How to use MXNet as a (almost) full function Torch front-end

This tutorial demonstrates how to use MXNet as front-end to two of Torch’s major functionalities:

    1. Compile MXNet with Torch support.
    1. Call Torch’s tensor mathematical functions with MXNet.NDArray.
    1. Embed Torch’s neural network modules (layers) into MXNet’s symbolic graph.

Compile with Torch

  • First install Torch following official guide.
  • Then, in config.mk (if you haven’t already, copy make/config.mk (Linux) or make/osx.mk (Mac) into MXNet root folder as config.mk) uncomment the lines TORCH_PATH = $(HOME)/torch and MXNET_PLUGINS += plugin/torch/torch.mk. By default Torch should be installed in your home folder (so TORCH_PATH = $(HOME)/torch). Modify TORCH_PATH to point to your torch installation if necessary.
  • Run make clean && make to build with torch support.

Tensor Mathematics

mxnet.th module supports calling Torch’s tensor mathematical functions with mxnet.nd.NDArray. For example (full code):

import mxnet as mx
x = mx.th.randn(2, 2, ctx=mx.cpu(0))
print x.asnumpy()
y = mx.th.abs(x)
print y.asnumpy()

x = mx.th.randn(2, 2, ctx=mx.cpu(0))
print x.asnumpy()
mx.th.abs(x, x) # in-place
print x.asnumpy()

Help can be found with help(mx.th). We already added support for most common functions listed on Torch’s doc page. If you find that the function you need is not supported, you can easily register it in mxnet_root/plugin/torch/torch_function.cc following existing registrations.

Torch Modules (Layers)

Torch’s neural network modules is also supported by MXNet through mxnet.symbol.TorchModule symbol. For example, the following code defines a 3 layer DNN for classifying MNIST digits (full code):

data = mx.symbol.Variable('data')
fc1 = mx.symbol.TorchModule(data_0=data, lua_string='nn.Linear(784, 128)', num_data=1, num_params=2, num_outputs=1, name='fc1')
act1 = mx.symbol.TorchModule(data_0=fc1, lua_string='nn.ReLU(false)', num_data=1, num_params=0, num_outputs=1, name='relu1')
fc2 = mx.symbol.TorchModule(data_0=act1, lua_string='nn.Linear(128, 64)', num_data=1, num_params=2, num_outputs=1, name='fc2')
act2 = mx.symbol.TorchModule(data_0=fc2, lua_string='nn.ReLU(false)', num_data=1, num_params=0, num_outputs=1, name='relu2')
fc3 = mx.symbol.TorchModule(data_0=act2, lua_string='nn.Linear(64, 10)', num_data=1, num_params=2, num_outputs=1, name='fc3')
mlp = mx.symbol.SoftmaxOutput(data=fc3, name='softmax')

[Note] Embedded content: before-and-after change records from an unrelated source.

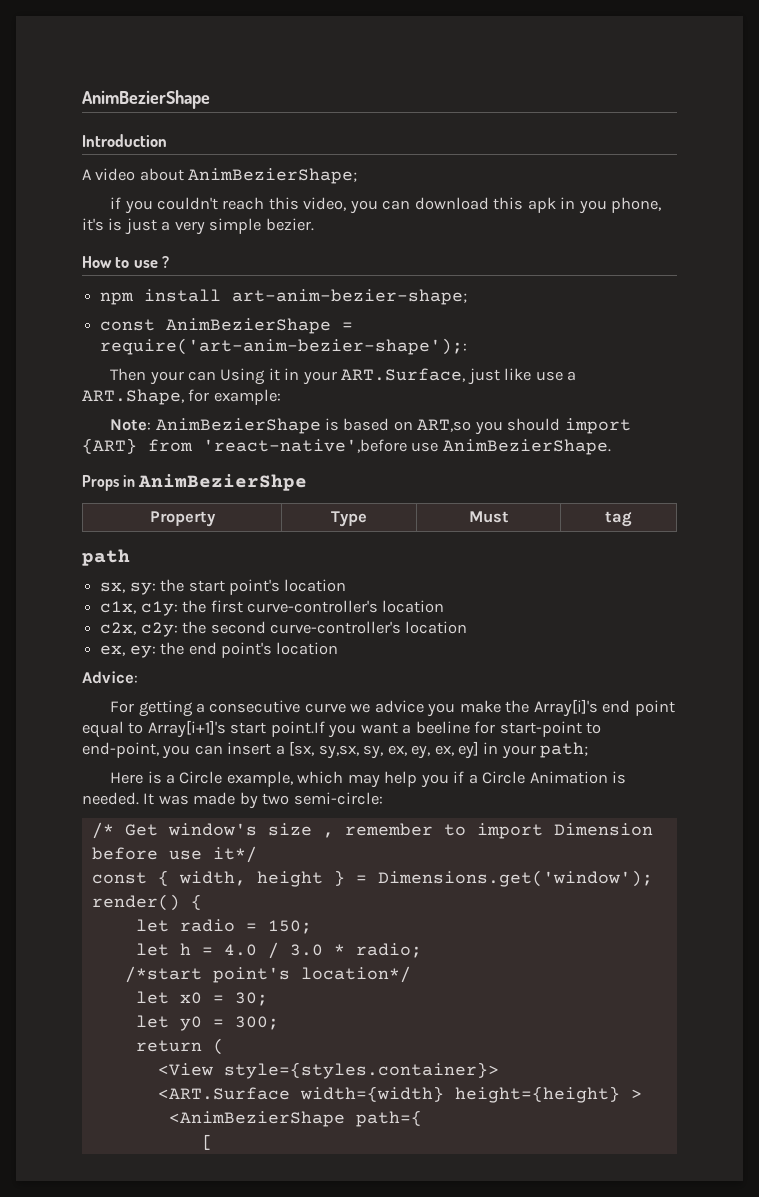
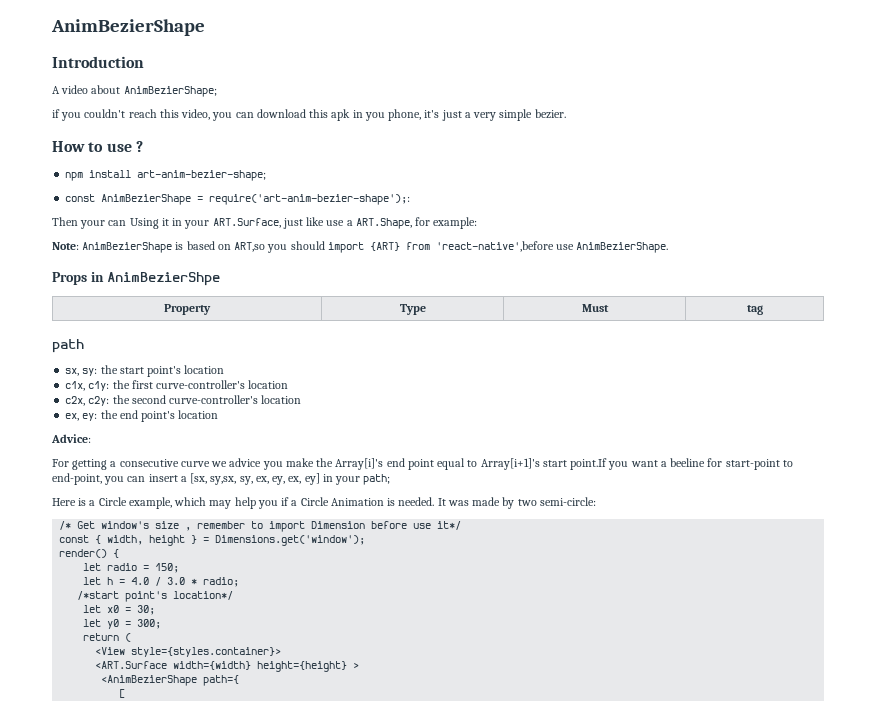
- if you couldn't reach this video, you can download this apk in you phone, it's is just a very simple bezier.
+ if you couldn't reach this video, you can download this apk in you phone, it's just a very simple bezier.

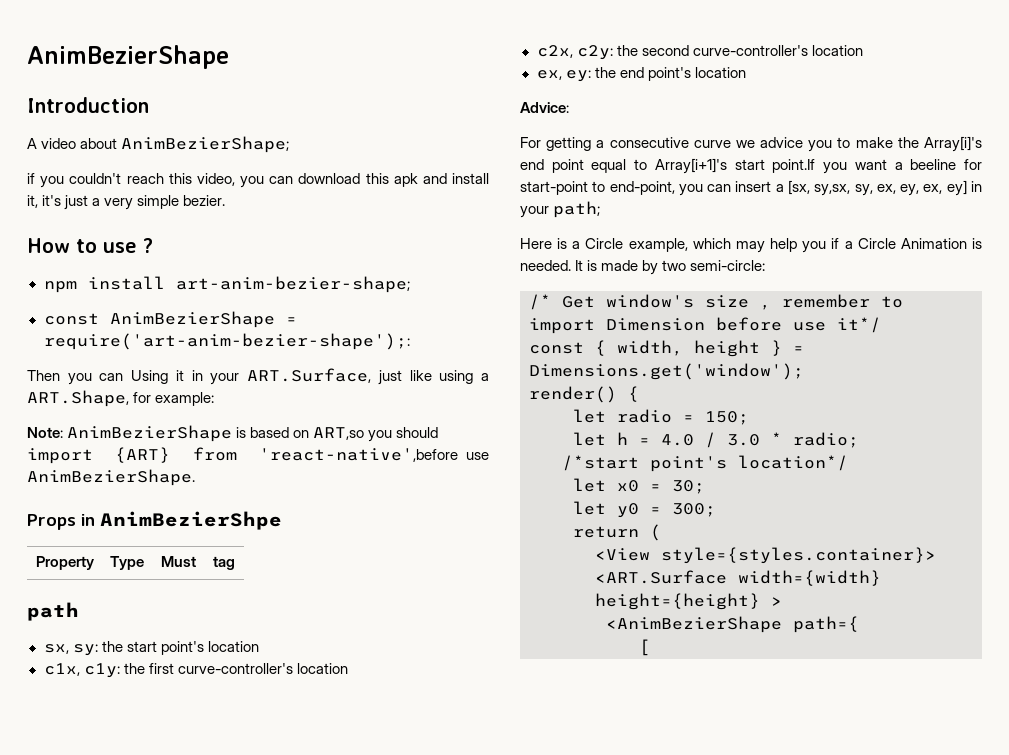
- if you couldn't reach this video, you can download this apk in you phone, it's just a very simple bezier.
+ if you couldn't reach this video, you can download this apk and install it, it's just a very simple bezier.
- Then your can Using it in your ART.Surface, just like use a ART.Shape, for example:
+ Then you can Using it in your ART.Surface, just like using a ART.Shape, for example:
- For getting a consecutive curve we advice you make the Array[i]'s end point equal to Array[i+1]'s start point.If you want a beeline for start-point to end-point, you can insert a [sx, sy,sx, sy, ex, ey, ex, ey] in your path;
+ For getting a consecutive curve we advice you to make the Array[i]'s end point equal to Array[i+1]'s start point.If you want a beeline for start-point to end-point, you can insert a [sx, sy,sx, sy, ex, ey, ex, ey] in your path;
- It was made by two semi-circle:
+ It is made by two semi-circle:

Let’s break it down. First data = mx.symbol.Variable('data') defines a Variable as placeholder for input. Then it’s fed through Torch’s nn modules with fc1 = mx.symbol.TorchModule(data_0=data, lua_string='nn.Linear(784, 128)', num_data=1, num_params=2, num_outputs=1, name='fc1'). We can also replace the last line with:

logsoftmax = mx.symbol.TorchModule(data_0=fc3, lua_string='nn.LogSoftMax()', num_data=1, num_params=0, num_outputs=1, name='logsoftmax')
# Torch's label starts from 1
label = mx.symbol.Variable('softmax_label') + 1
mlp = mx.symbol.TorchCriterion(data=logsoftmax, label=label, lua_string='nn.ClassNLLCriterion()', name='softmax')

to use Torch’s criterion as loss functions. The input to nn module is named as data_i for i = 0 ... num_data-1. lua_string is a single Lua statement that creates the module object. For Torch’s built-in module this is simply nn.module_name(arguments). If you are using custom module, place it in a .lua script file and load it with require 'module_file.lua' if your script returns an torch.nn object, or (require 'module_file.lua')() if your script returns a torch.nn class.